18. Midwest: Illinois, Iowa, Missouri, Nebraska

Selon l'EPA, les inondations ont augmenté en fréquence et en intensité dans une grande partie de la région du Midwest et des grandes plaines depuis 1965. Au printemps 2019, de fortes pluies le long des couloirs de l'Illinois, du Missouri, de l'Arkansas et du Mississippi ont provoqué des inondations importantes dans tout le Midwest, entraînant des dégâts matériels importants et des dizaines de morts.

19. Floride du Sud

Selon la NOAA, les niveaux d'eau maximaux quotidiens dans le sud de la Floride pendant les marées royales, les marées les plus élevées de l'année, ont augmenté depuis 1994. De nombreux scientifiques ont conclu que la montée des marées royales est un résultat direct du changement climatique d'origine humaine et peut augmenter le risque d'inondations de marée dans les zones côtières. Une étude publiée dans l'édition de juin 2016 de la revue à comité de lecture Ocean & Coastal Management a révélé que la fréquence des inondations provoquées par les marées à Miami Beach a augmenté de plus de 400% depuis 2006.

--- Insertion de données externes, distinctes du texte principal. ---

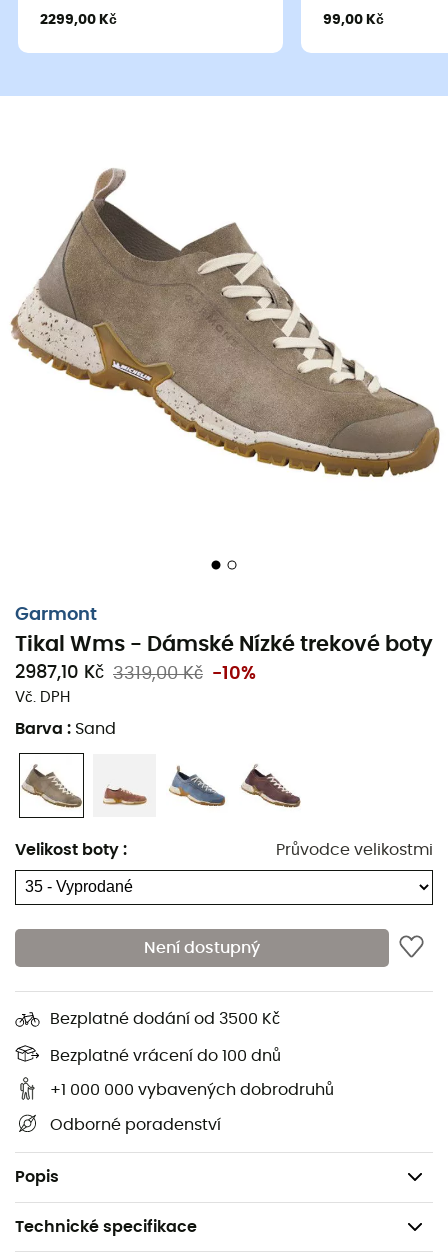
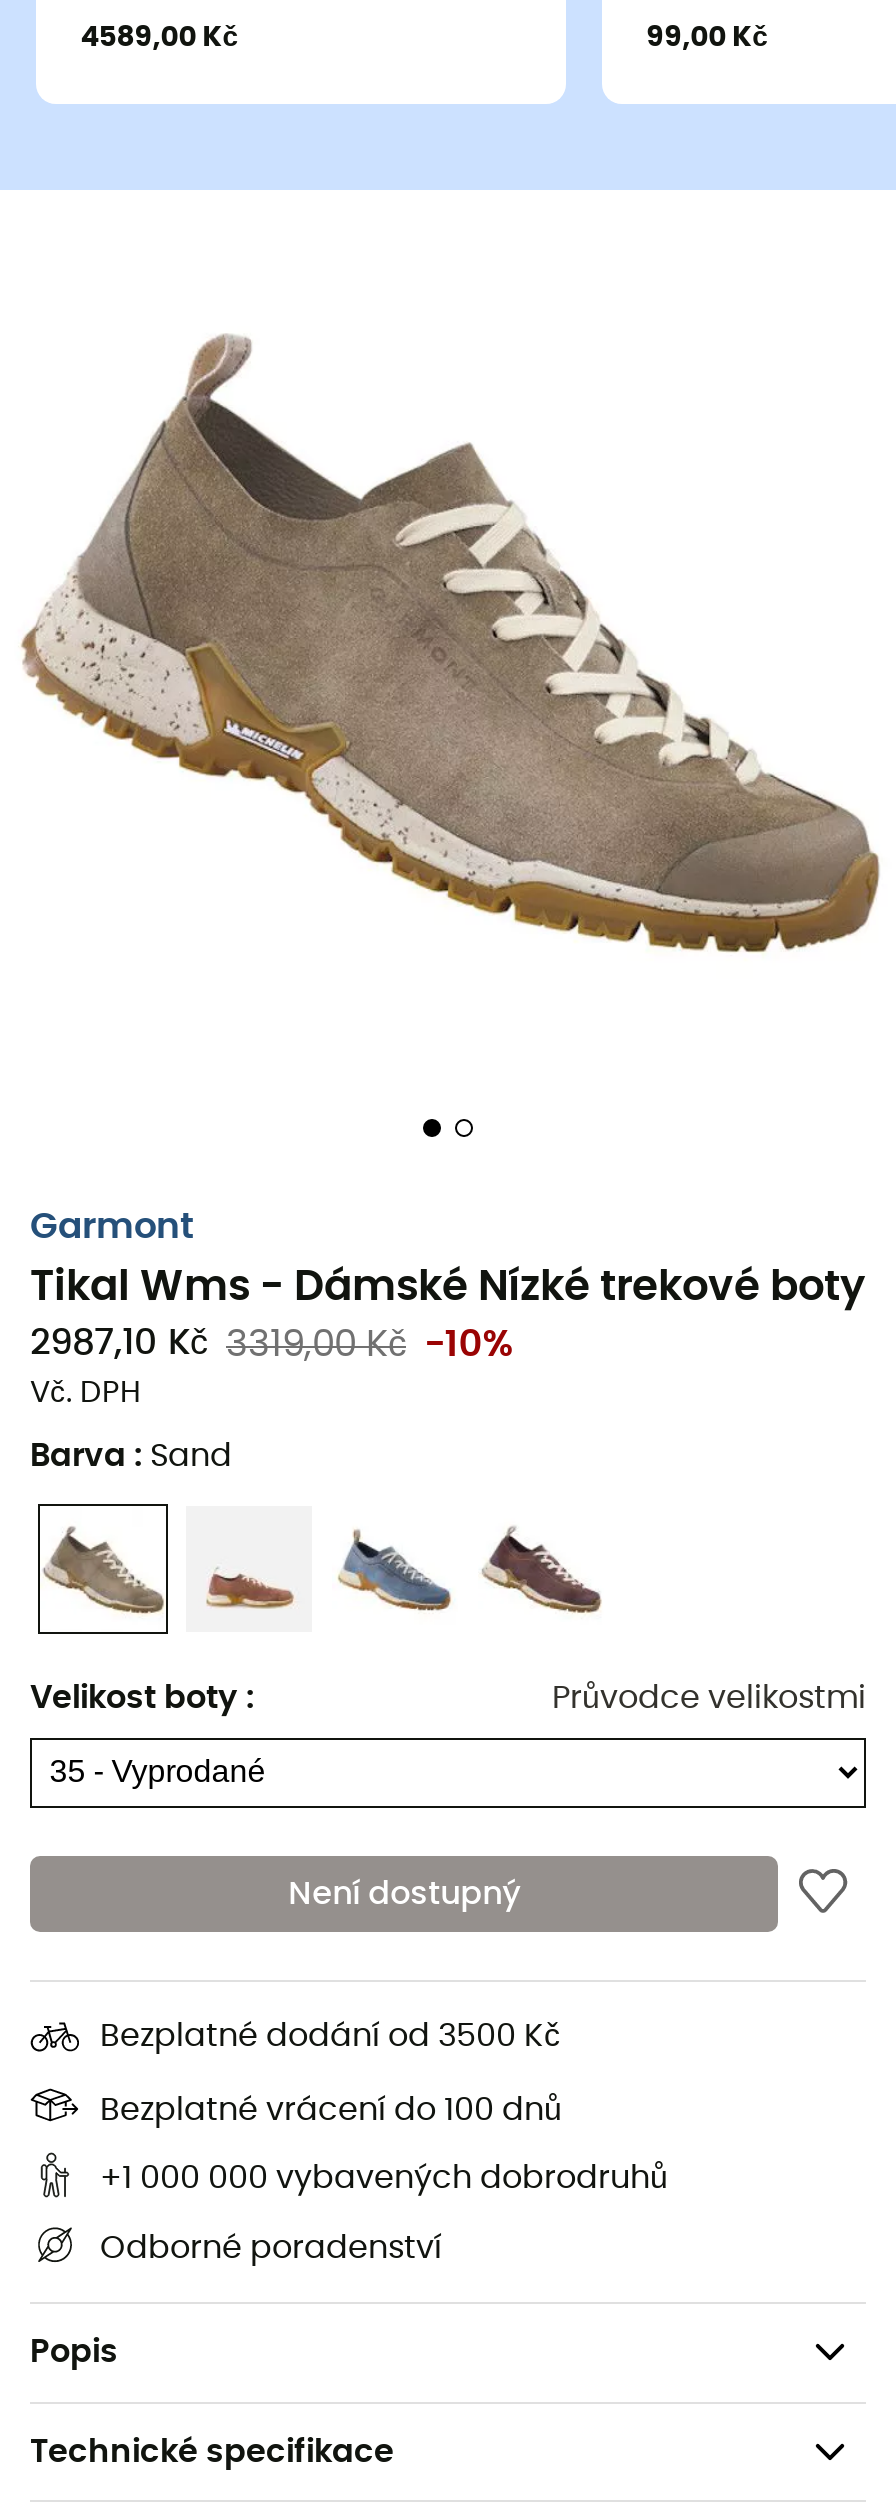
- 2299,00 Kč
+ 4589,00 Kč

20. Sud-ouest: région de Four Corners

Selon l'Évaluation nationale du climat, le changement climatique d'origine humaine a contribué à l'augmentation de la chaleur, de la sécheresse et des épidémies d'insectes dans le sud-ouest et la région des quatre coins, qui comprend le Colorado, l'Utah, l'Arizona et le Nouveau-Mexique et est la partie la plus chaude et la plus sèche des États-Unis. L'augmentation des conditions météorologiques extrêmes a entraîné une augmentation des incendies de forêt, une baisse de l'approvisionnement en eau, une réduction de la production agricole et des problèmes de santé liés à la chaleur dans les villes. Celles-ci devraient continuer d'augmenter à l'avenir.

Méthodologie

Pour savoir où le temps empire en raison du changement climatique, 24/7 Wall St. a examiné les régions des États-Unis où il existe des preuves d'une association entre le changement climatique et des événements météorologiques exceptionnels récemment enregistrés dans ces régions. Des endroits dans chaque région ont récemment documenté des événements climatiques ou météorologiques record.

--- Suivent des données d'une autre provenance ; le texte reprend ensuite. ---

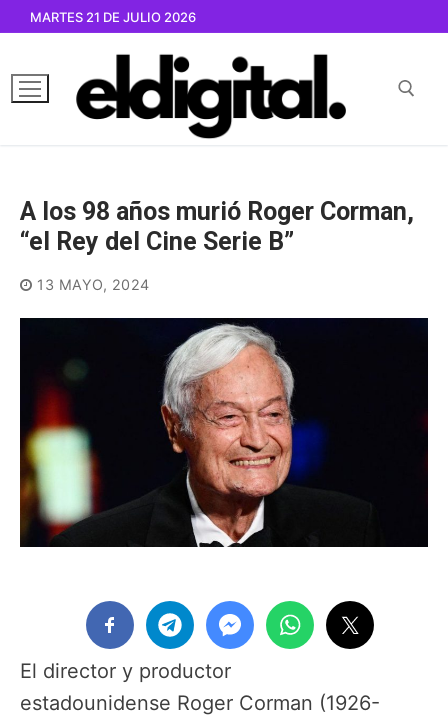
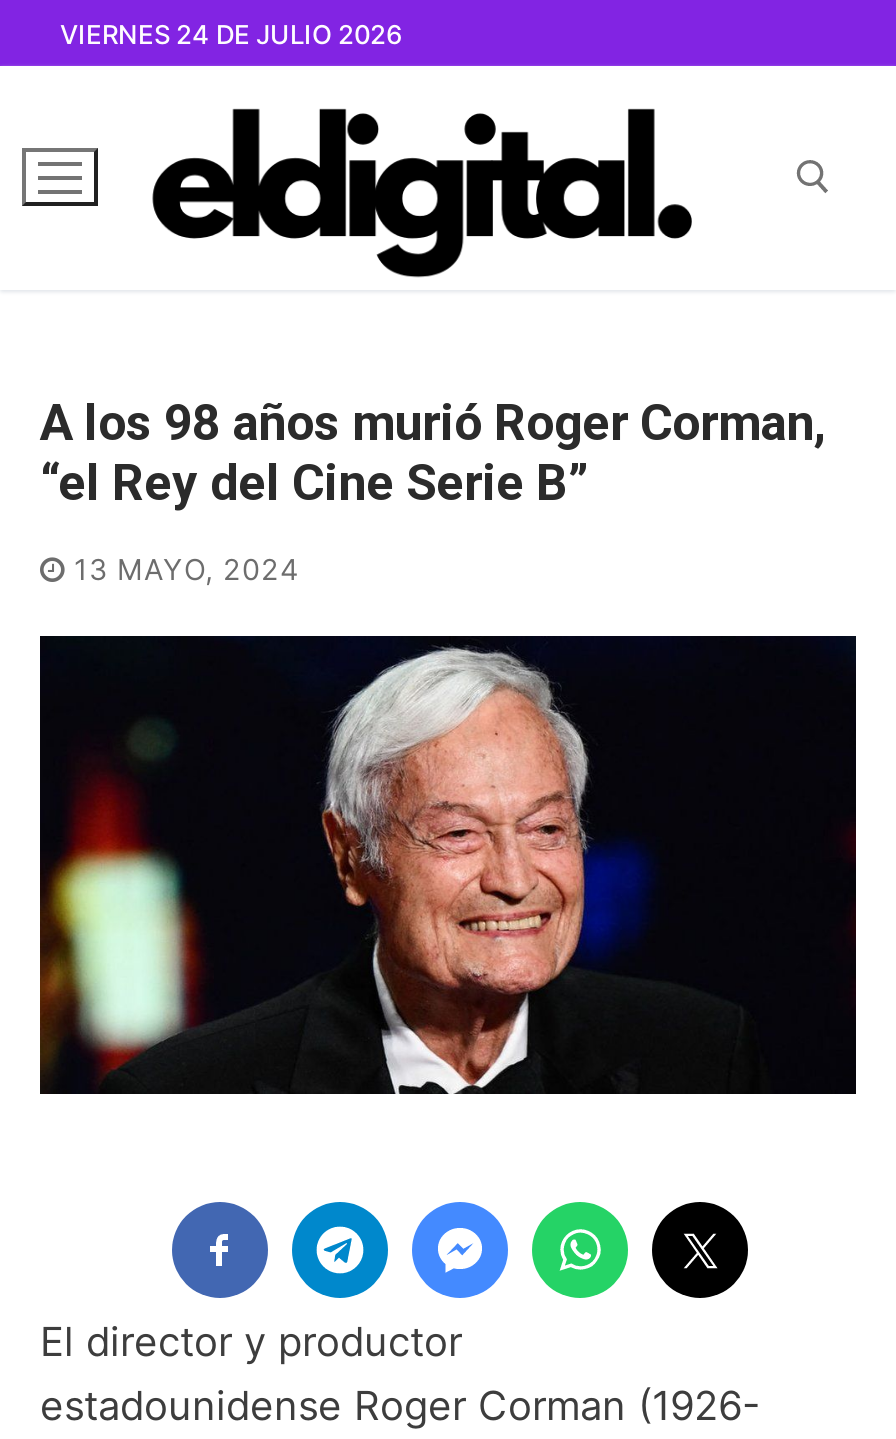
- MARTES 21 DE JULIO 2026
+ VIERNES 24 DE JULIO 2026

Nous avons discuté avec plusieurs climatologues et examiné diverses données et sources. Pour être pris en compte, les endroits devaient être référencés dans les conclusions du rapport spécial sur les sciences climatiques du programme de recherche sur le changement climatique des États-Unis. Nous avons également pris en compte les températures mondiales de surface des océans de la NASA, les enregistrements historiques de la température des terres de la NOAA, les rapports de l'Union of Concerned Scientists et les recherches climatiques publiées dans la revue scientifique Nature.